Giornata mondiale del suolo: stop al consumo ora

Nella giornata mondiale del suolo Legambiente sottolinea come “ci troviamo di fronte a una delle piu’ insidiose e irreversibili forme di degradazione del territorio”. Eppure nel nostro Paese “e’ ancora fortissima la tendenza a cementificare disordinatamente il suolo libero”. L’urbanizzazione ha conosciuto, negli ultimi decenni, “un’accelerazione senza precedenti, e se negli anni 50 il tasso di consumo di suolo era pari al 2,9%, oggi siamo al 7,3%”. Dei 22mila chilometri quadrati urbanizzati nel Belpaese,” il 30% e’ occupato da edifici e capannoni, il 28% da strade asfaltate e ferrovie”. Tra le citta’ con le superfici piu’ cementificate troviamo Napoli e Milano (con oltre il 60%) seguite da Pescara e Torino (oltre il 50%) e poi da Monza, Bergamo, Brescia e Bari con oltre il 40% di superficie impermeabilizzata.
“Il consumo di suolo, oltre a degradare irreversibilmente il territorio, amplifica gravemente i problemi di dissesto idrogeologico e i danni causati dal maltempo in Italia- dice il presidente nazionale di Legambiente Vittorio Cogliati Dezza- non c’e’ piu’ tempo per i tentennamenti.
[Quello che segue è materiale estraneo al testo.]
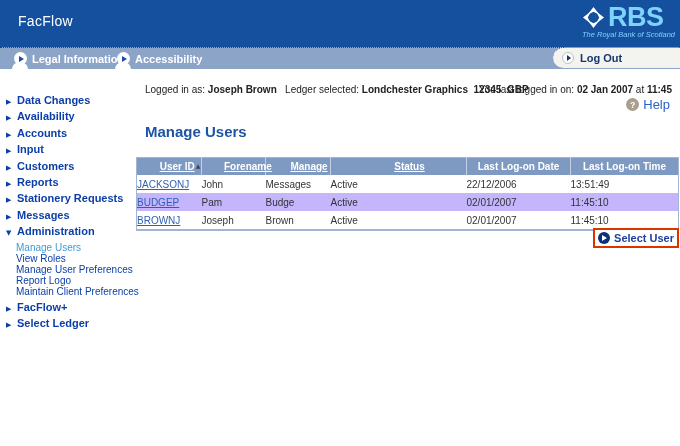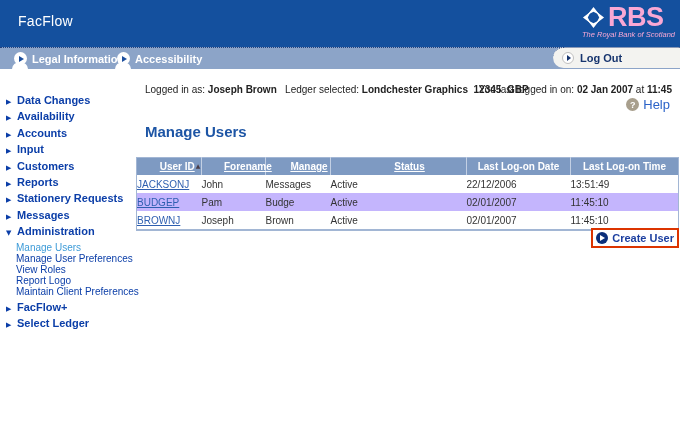--- a/index.html
+++ b/index.html
@@ -9,7 +9,7 @@
   
   .top-header{position:absolute;left:0;top:0;width:680px;height:65px;background:#14509e;}
   .app-title{position:absolute;left:18px;top:13px;color:#fff;font-size:14px;letter-spacing:.3px;}
-  .brand{position:absolute;right:8px;top:4px;color:#f9a8d4;width:90px;}
+  .brand{position:absolute;right:8px;top:4px;color:#7dd3fc;width:90px;}
   .brand-row{display:flex;align-items:center;gap:3px;}
   .brand-name{font-size:27px;font-weight:bold;line-height:26px;letter-spacing:-.5px;}
   .brand-tagline{font-size:7.5px;font-style:italic;margin-top:0;white-space:nowrap;}

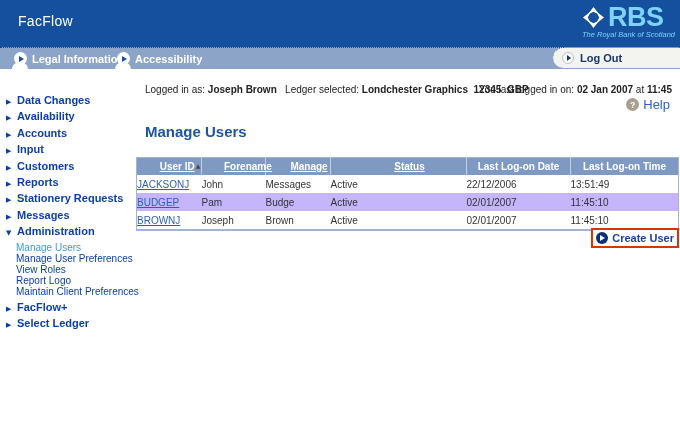--- a/index.html
+++ b/index.html
@@ -222,7 +222,7 @@
     <span class="cu-circle">
         <i class="cu-tri"></i>
       </span>
-    <span class="cu-label">Create User</span>
+    <span class="cu-label">Select User</span>
   </div>
 
 </div>

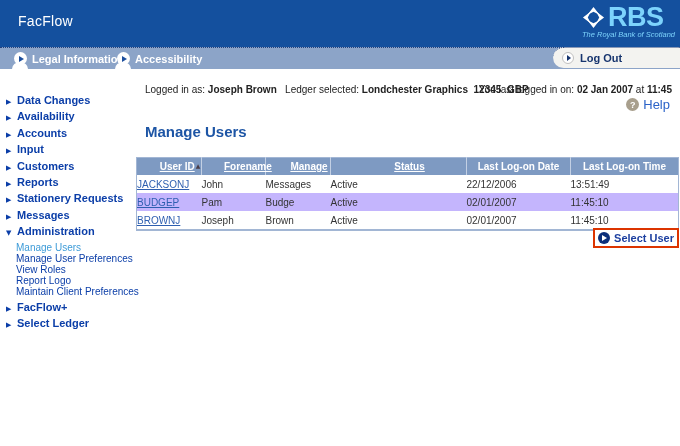--- a/index.html
+++ b/index.html
@@ -152,8 +152,8 @@
       </div>
     <div class="sub-list">
       <div class="sub-item active">Manage Users</div>
+      <div class="sub-item">View Roles</div>
       <div class="sub-item">Manage User Preferences</div>
-      <div class="sub-item">View Roles</div>
       <div class="sub-item">Report Logo</div>
       <div class="sub-item">Maintain Client Preferences</div>
     </div>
Il governo approvi velocemente la legge presentata in Parlamento e cancelli l’emendamento alla legge di Stabilita’ che proroga per tutto il 2015 la possibilita’ di usare ancora almeno il 50% degli oneri di urbanizzazione per le spese correnti dei Comuni, incentivando nuove lottizzazioni per risanare i bilanci”.
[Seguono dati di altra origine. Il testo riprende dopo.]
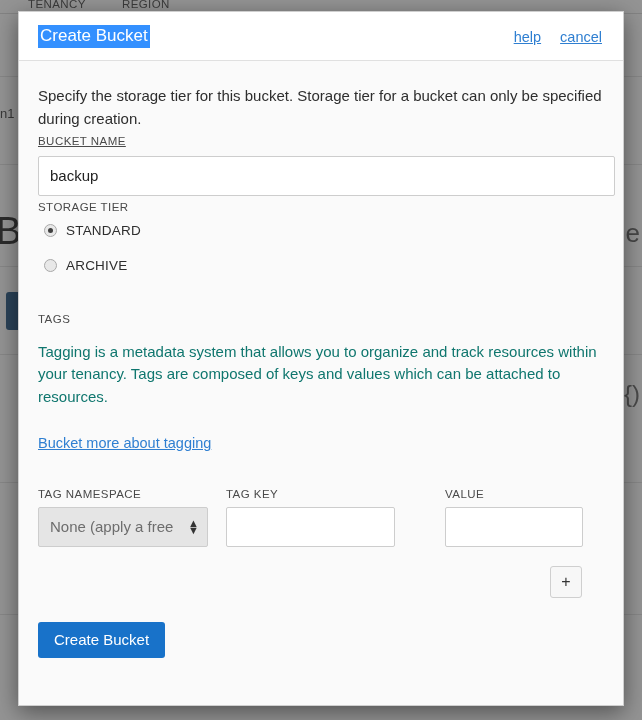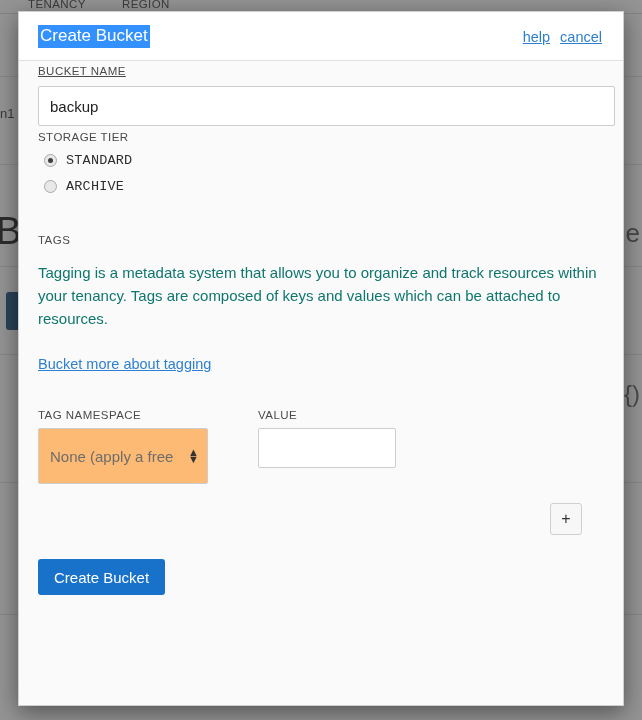--- a/index.html
+++ b/index.html
@@ -92,7 +92,7 @@
   }
   .header-links {
     position: absolute; right: 21px; top: 17px;
-    display: flex; gap: 10px;
+    display: flex; gap: 19px;
   }
   .hlink {
     font-size: 14.5px; color: #2f7fd1;

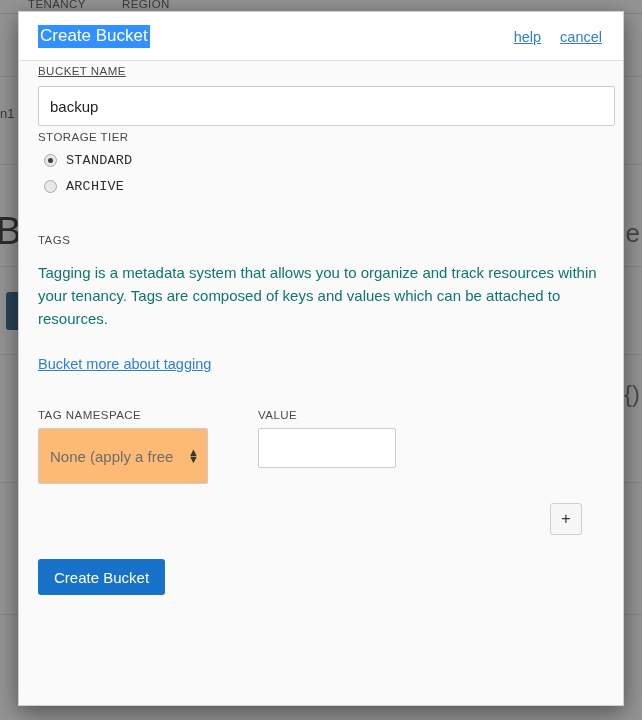--- a/index.html
+++ b/index.html
@@ -268,6 +268,7 @@
 
   <div class="modal-body">
 
+    <p class="intro">Specify the storage tier for this bucket. Storage tier for a bucket can only be specified during creation.</p>
 
     <span class="field-label lbl-bucket">BUCKET NAME</span>
     <input class="text-input" type="text" value="backup" style="">

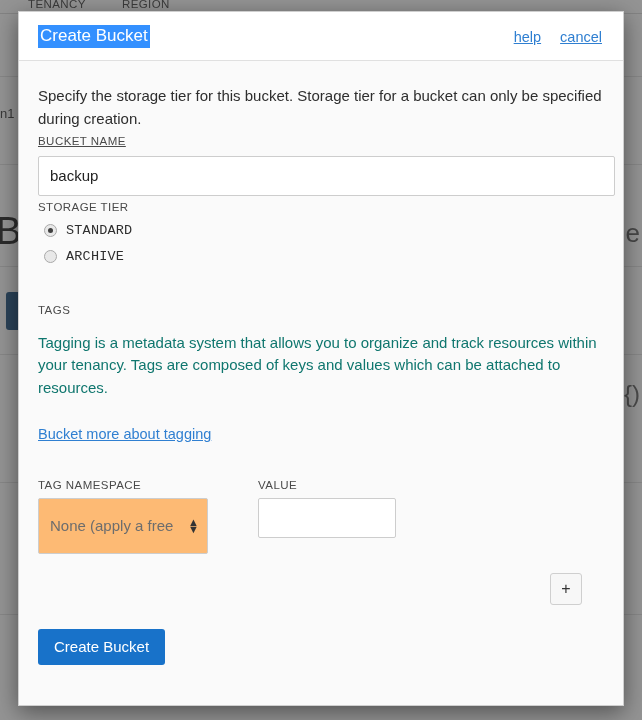--- a/index.html
+++ b/index.html
@@ -151,7 +151,7 @@
     left: 3px; top: 3px; width: 5px; height: 5px;
     border-radius: 50%; background: #3f3f3f;
   }
-  .radio-label { font-size: 13.5px; color: #2e2e2e; letter-spacing: .2px; font-family: Liberation Mono, monospace; }
+  .radio-label { font-size: 13.5px; color: #2e2e2e; letter-spacing: .2px; }
 
   .lbl-tags { display: block; margin-top: 40px; }
 

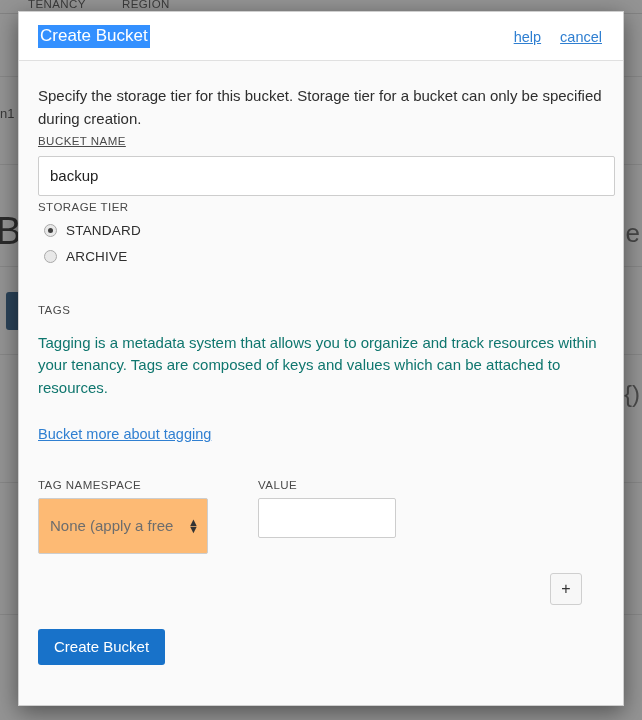--- a/index.html
+++ b/index.html
@@ -138,7 +138,7 @@
     margin-top: 10px; padding-left: 6px;
     cursor: pointer;
   }
-  .radio-row + .radio-row { margin-top: 11px; }
+  .radio-row + .radio-row { margin-top: 20px; }
   .radio {
     width: 13px; height: 13px; border-radius: 50%;
     border: 1px solid #a9a9a9;

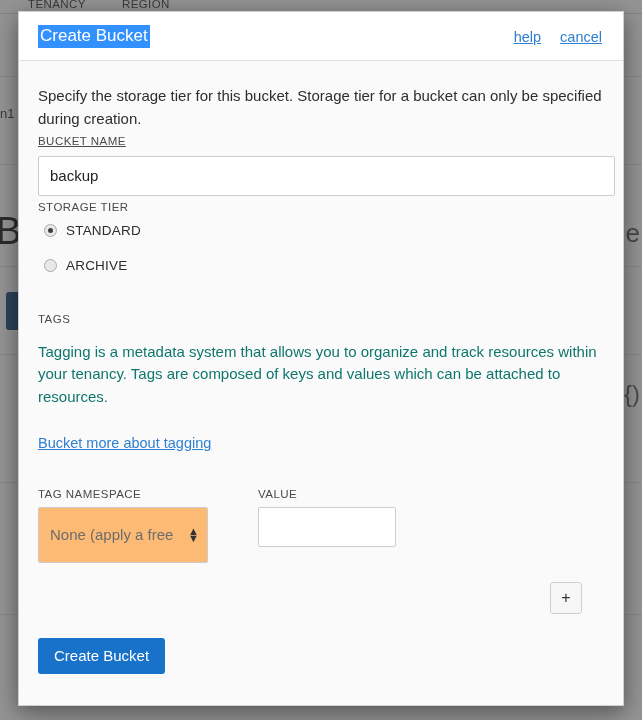--- a/index.html
+++ b/index.html
@@ -303,6 +303,10 @@
         </div>
       </div>
 
+      <div class="tag-col tag-col-key">
+        <span class="field-label">TAG KEY</span>
+        <input class="tag-input" type="text" value="" style="">
+      </div>
 
       <div class="tag-col tag-col-val">
         <span class="field-label">VALUE</span>

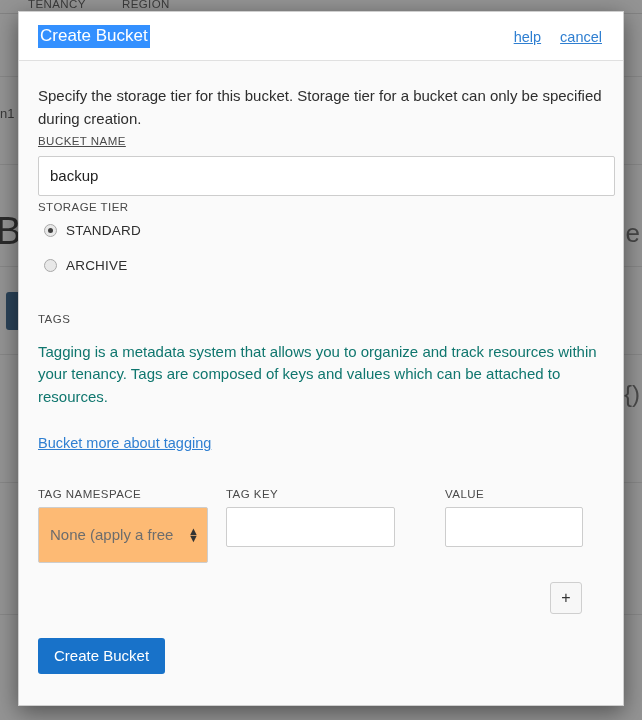--- a/index.html
+++ b/index.html
@@ -179,9 +179,9 @@
   .select-box {
     position: relative;
     margin-top: 7px;
-    width: 100%; height: 56px;
+    width: 100%; height: 40px;
     border: 1px solid #cdcdcd; border-radius: 2px;
-    background: #fdba74;
+    background: #e5e5e5;
     display: flex; align-items: center;
     padding: 0 26px 0 11px;
     overflow: hidden;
Il tema del consumo di suolo e’ finalmente oggi al centro del dibattito politico, con sette disegni di legge in Parlamento “e pero’ un forte ritardo rispetto alla sua approvazione”, malgrado gli impegni presi dai ministri delle Politiche agricole e dell’Ambiente, Maurizio Martina e Gian Luca Galletti”. Dopo le leggi regionali di Puglia e Sardegna, anche Toscana e Lombardia hanno recentemente legiferato in tal senso “ma con indirizzi e risultati decisamente opposti- segnala Legambiente- mentre la Toscana ha, infatti, mostrato di voler investire in un futuro basato sulla tutela del proprio territorio e sulla priorita’ della rigenerazione urbana riconoscendo il suolo rurale come bene comune che, come tale, va tutelato e preservato nelle sue funzioni produttive ed ecologiche, nella normativa lombarda non c’e’ traccia di soglie e disincentivi alle urbanizzazioni dei terreni agricoli ne’ di incentivi per la rigenerazione urbana.
Solo procedure agevolate per realizzare rapidamente le previsioni espansive dei piani di governo del territorio”.
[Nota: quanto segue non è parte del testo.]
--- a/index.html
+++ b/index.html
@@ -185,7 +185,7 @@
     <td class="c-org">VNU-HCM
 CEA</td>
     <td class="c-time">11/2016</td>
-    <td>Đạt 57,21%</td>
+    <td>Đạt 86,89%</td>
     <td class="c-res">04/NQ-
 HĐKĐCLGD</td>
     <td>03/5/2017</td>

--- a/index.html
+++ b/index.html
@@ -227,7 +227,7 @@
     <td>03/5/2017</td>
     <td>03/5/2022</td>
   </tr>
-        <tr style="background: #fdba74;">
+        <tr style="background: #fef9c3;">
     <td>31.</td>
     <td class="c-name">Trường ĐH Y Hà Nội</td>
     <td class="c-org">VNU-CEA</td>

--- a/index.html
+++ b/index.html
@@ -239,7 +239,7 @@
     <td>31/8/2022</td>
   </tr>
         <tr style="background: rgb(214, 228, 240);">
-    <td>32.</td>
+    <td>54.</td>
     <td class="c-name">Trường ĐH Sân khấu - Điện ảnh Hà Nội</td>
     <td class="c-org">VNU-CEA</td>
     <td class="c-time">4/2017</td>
Pero’ “non e’ cementificando l’Italia che riusciremo a dare risposta ai problemi di cassa delle amministrazioni locali, ne’ alla crisi del settore edilizio, mentre potrebbero essere molto gravi le ripercussioni del provvedimento sull’ambiente e il territorio gia’ martoriato da una cementificazione selvaggia- conclude Cogliati Dezza- se l’intento e’ quello di far uscire dalla grave crisi il settore edile e le amministrazioni locali, e’ evidente che la ricetta non puo’ piu’ essere quella vecchia e fallimentare delle lottizzazioni edilizie facilitate per appianare i bilanci ma solo quella dell’innovazione e della rigenerazione urbana”.